Sonra benim öfkelenmeme bir değil birçok sebepler var. Hepsine birden savaş açmama benim gücüm yeter mi; hadi diyelim gücüm yetsin, zamanım yeter mi; hadi diyelim zamanım yetti, sinek kovalamakla mı günlerim geçsin?
İradesiz, bir anda hareketsiz kaldım. Ayağıma bir çakıl taşı daha takıldı. Sağ ayağımı onu ötelere fırlatmak için kaldırdım. Sonra aniden vazgeçtim. Oysa çakıl taşı masum masum duruyordu yerinde. Sanki “ben ne yaptım ki tekme vuruyorsun bana?” diye fısıldıyordu. Öyle fısıltı mısıltı değildi. İçimde duydum bu sesi. Bir taş konuşuyordu benimle, inanın. Duydum içimde sesini diyorum ve içim de bu sese hak veriyordu. Bir taşa ve bir gökyüzüne baktım. İyi ki, kimsecikler yoktu etrafta. İyi ki, bu konuşmalarımdan insan denen yaratıkların haberi yoktu. İyi ki, habbeyi kubbe yapan ben, iç konuşmalarımla ortalığı yangına çevirmemden kimsenin haberi olmadı. İyi ki, öfkeye yenildiğimin yalnızca ben farkındaydım.
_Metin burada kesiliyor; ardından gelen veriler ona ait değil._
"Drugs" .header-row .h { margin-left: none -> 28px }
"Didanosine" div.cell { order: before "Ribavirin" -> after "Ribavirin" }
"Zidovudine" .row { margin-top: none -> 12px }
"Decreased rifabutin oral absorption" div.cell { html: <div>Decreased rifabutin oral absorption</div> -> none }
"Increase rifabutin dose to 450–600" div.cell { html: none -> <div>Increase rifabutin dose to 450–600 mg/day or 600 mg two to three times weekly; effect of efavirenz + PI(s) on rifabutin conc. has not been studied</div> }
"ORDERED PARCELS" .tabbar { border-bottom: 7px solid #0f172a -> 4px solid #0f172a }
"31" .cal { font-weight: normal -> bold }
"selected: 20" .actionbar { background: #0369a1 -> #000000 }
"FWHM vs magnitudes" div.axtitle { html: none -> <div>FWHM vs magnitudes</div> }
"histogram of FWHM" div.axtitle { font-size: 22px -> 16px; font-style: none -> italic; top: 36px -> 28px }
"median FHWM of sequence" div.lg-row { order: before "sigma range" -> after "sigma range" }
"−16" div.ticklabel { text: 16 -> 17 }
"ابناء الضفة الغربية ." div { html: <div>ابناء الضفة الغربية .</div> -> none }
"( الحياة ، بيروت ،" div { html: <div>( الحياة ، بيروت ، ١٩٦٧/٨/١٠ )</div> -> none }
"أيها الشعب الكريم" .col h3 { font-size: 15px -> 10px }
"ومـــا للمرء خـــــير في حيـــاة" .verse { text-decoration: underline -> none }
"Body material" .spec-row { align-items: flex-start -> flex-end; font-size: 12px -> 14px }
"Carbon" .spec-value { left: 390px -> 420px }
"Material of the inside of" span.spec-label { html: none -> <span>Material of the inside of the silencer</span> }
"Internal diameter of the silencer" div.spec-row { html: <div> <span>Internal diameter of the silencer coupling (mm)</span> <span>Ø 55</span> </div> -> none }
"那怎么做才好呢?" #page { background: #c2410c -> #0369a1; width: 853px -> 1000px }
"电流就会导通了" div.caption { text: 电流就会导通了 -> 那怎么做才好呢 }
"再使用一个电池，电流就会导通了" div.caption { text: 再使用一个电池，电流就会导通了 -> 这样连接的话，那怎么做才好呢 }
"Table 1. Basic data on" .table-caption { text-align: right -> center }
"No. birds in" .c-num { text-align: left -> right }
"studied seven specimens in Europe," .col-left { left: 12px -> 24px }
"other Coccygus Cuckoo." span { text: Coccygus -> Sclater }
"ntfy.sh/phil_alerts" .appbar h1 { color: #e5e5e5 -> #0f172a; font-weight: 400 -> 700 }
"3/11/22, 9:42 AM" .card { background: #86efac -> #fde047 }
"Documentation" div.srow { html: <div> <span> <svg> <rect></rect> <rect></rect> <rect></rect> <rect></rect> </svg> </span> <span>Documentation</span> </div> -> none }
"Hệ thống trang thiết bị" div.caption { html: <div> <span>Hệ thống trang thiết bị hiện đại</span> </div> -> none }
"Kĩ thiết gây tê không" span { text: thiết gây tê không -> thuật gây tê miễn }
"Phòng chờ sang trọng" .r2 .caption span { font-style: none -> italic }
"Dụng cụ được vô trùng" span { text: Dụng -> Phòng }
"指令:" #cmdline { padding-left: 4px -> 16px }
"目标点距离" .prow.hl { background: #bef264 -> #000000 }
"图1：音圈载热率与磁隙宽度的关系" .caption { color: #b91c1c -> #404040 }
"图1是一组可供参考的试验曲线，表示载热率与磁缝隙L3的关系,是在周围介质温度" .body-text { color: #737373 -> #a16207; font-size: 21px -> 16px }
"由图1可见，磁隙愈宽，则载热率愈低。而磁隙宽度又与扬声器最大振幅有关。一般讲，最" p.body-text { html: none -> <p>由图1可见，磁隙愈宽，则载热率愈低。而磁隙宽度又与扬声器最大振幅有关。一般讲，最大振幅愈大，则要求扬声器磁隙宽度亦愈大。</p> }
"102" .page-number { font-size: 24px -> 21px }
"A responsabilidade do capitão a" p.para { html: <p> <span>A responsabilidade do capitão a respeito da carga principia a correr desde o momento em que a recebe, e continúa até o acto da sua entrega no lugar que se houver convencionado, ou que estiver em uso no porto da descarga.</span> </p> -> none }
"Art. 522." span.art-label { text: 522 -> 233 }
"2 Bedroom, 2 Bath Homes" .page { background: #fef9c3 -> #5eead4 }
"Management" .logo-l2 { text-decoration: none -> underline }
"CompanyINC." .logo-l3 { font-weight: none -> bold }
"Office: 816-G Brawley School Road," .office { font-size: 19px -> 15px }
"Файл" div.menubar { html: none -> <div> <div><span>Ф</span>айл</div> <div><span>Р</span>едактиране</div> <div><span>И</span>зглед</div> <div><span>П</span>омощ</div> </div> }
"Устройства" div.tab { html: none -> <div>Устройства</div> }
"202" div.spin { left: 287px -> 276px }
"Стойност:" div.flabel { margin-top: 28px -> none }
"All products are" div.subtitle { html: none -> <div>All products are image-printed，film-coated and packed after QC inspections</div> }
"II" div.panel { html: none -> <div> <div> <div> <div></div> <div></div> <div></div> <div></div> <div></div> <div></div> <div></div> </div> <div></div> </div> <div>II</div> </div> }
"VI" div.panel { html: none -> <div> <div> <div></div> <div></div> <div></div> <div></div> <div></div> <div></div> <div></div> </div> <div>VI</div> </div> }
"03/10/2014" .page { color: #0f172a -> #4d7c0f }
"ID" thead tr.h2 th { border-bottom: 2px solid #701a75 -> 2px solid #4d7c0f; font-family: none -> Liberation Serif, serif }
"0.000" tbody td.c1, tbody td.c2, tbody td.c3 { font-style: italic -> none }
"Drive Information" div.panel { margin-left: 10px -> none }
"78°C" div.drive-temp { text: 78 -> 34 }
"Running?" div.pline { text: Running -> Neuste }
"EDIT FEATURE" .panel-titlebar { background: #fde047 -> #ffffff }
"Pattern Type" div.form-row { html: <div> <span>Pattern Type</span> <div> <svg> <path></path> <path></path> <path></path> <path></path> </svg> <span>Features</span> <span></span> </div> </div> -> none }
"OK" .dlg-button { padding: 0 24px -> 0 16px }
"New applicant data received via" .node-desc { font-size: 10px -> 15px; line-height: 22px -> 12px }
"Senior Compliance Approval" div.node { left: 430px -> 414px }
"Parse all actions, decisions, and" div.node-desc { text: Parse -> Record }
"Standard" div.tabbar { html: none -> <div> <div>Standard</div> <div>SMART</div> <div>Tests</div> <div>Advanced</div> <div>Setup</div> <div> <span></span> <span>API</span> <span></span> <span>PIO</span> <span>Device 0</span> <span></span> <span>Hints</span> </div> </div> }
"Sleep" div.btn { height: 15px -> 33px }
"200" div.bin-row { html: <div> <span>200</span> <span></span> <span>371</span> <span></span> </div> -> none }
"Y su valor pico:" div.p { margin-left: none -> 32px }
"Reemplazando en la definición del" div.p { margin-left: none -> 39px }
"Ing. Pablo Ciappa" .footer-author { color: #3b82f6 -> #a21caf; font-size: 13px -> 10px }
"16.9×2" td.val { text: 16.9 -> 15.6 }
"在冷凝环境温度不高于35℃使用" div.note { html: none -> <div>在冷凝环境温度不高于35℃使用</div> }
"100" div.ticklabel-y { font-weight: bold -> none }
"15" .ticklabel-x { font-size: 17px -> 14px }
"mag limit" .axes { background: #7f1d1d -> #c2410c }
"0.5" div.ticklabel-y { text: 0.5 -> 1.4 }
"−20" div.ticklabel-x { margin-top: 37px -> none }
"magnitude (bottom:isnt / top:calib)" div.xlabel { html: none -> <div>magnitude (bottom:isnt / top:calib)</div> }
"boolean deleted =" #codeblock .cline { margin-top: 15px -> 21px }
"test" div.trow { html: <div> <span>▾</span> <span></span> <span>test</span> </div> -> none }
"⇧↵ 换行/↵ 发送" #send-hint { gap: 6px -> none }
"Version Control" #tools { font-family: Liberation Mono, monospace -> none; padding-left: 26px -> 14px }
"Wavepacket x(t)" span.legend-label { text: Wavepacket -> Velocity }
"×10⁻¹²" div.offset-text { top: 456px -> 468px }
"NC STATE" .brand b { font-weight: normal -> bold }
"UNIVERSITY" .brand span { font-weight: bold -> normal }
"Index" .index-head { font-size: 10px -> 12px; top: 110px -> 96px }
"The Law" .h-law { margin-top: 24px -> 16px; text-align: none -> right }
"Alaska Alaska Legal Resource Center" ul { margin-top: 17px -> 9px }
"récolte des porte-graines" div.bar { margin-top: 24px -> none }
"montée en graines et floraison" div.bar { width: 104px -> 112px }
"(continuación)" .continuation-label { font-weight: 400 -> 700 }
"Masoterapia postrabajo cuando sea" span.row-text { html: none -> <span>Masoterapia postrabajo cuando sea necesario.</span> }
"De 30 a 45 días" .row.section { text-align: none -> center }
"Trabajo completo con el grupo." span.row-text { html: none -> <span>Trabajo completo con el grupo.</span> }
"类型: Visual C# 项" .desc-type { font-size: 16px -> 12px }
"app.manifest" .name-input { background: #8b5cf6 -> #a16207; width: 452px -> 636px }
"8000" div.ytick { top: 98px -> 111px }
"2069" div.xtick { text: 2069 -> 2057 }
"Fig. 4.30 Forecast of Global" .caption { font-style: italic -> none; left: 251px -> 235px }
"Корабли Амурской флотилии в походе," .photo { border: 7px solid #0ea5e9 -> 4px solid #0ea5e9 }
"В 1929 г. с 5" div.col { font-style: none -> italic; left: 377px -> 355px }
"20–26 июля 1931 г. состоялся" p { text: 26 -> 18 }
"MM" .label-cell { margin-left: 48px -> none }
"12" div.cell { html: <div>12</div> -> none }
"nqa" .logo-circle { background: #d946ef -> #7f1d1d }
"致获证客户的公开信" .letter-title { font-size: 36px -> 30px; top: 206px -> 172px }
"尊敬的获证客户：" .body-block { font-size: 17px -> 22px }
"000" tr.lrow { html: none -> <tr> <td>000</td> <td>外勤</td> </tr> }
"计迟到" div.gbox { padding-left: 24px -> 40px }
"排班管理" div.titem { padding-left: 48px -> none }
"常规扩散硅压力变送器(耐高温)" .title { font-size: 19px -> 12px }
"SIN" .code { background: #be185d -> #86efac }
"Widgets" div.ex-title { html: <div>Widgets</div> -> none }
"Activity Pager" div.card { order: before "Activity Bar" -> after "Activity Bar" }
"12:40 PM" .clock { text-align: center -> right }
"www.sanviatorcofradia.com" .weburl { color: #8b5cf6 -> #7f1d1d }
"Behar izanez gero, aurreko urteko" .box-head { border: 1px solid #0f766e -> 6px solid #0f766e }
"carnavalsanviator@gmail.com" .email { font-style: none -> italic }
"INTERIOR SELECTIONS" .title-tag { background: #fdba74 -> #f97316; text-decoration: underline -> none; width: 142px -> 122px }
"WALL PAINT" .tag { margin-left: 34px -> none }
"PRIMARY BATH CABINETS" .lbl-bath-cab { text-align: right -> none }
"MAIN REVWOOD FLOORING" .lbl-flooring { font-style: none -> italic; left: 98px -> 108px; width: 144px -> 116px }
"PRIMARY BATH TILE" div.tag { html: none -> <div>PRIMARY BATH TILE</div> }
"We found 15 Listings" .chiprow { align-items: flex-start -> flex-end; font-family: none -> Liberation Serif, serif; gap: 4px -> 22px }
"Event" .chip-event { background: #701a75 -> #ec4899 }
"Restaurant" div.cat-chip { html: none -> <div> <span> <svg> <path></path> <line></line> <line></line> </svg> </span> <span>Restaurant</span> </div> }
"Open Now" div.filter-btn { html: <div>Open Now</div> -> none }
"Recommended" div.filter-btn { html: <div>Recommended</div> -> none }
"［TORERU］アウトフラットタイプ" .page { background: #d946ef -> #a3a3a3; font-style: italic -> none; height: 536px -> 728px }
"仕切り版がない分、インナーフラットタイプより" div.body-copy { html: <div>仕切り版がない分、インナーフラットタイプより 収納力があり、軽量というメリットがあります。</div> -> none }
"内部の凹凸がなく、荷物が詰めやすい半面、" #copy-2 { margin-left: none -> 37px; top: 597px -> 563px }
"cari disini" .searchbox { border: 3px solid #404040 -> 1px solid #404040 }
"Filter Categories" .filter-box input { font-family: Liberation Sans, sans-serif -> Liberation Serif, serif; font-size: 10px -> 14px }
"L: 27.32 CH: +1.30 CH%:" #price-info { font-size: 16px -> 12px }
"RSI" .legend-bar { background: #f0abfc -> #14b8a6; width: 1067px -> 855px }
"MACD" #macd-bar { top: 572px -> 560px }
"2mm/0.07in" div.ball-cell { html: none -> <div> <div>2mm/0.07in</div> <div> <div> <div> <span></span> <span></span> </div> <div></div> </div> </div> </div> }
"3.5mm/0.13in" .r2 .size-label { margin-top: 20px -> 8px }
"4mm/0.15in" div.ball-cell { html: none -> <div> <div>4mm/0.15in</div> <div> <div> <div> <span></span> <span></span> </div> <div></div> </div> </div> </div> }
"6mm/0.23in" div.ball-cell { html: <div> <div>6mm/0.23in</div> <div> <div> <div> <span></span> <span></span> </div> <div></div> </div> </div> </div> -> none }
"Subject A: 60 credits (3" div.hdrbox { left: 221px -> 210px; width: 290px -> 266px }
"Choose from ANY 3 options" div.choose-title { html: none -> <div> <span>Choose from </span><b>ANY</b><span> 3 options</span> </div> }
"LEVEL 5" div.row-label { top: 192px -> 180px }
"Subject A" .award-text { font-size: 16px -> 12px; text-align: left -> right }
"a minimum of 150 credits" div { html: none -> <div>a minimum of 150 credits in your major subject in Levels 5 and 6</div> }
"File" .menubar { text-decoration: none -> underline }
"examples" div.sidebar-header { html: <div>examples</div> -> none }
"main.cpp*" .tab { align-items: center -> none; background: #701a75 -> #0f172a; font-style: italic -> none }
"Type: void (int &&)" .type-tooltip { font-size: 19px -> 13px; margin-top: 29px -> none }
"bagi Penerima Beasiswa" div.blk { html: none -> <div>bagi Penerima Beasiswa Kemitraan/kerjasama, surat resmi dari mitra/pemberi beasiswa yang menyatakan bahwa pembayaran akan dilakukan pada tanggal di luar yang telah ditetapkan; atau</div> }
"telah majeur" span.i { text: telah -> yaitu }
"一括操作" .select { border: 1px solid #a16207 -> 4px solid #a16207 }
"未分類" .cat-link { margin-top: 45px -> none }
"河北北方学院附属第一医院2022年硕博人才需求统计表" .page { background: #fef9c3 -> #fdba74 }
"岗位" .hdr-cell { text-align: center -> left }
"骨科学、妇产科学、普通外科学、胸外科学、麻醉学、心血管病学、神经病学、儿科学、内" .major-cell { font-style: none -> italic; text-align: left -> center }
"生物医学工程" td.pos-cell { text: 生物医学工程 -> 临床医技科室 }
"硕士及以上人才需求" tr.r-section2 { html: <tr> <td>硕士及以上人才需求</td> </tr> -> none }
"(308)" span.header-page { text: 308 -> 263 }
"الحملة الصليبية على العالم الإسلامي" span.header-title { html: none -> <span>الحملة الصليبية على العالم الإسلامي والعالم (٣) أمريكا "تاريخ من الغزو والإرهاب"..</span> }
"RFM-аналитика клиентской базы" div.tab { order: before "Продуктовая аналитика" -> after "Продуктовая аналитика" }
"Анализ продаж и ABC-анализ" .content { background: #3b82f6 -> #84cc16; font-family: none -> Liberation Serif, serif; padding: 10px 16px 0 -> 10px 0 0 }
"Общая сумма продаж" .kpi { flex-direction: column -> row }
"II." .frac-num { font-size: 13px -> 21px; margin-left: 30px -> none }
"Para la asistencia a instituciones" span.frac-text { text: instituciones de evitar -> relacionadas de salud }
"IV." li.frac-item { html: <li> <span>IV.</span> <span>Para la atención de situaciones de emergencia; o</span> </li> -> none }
Onlar duysa ve görse ne olurdu? Üçüncü bir yenilgiyi yaşardım; o kadar basit. Beni bu halimle gören başkaları deli derlerdi bana; bunu adım gibi biliyorum Demelerinde hakları da vardı hani. Kimseler yokken sen kendinle boğuş dur, öfkenin tutsağı ol, akıl almaz davranışlarda bulun, sonra sana deli demesinler. Derler, bal gibi derler.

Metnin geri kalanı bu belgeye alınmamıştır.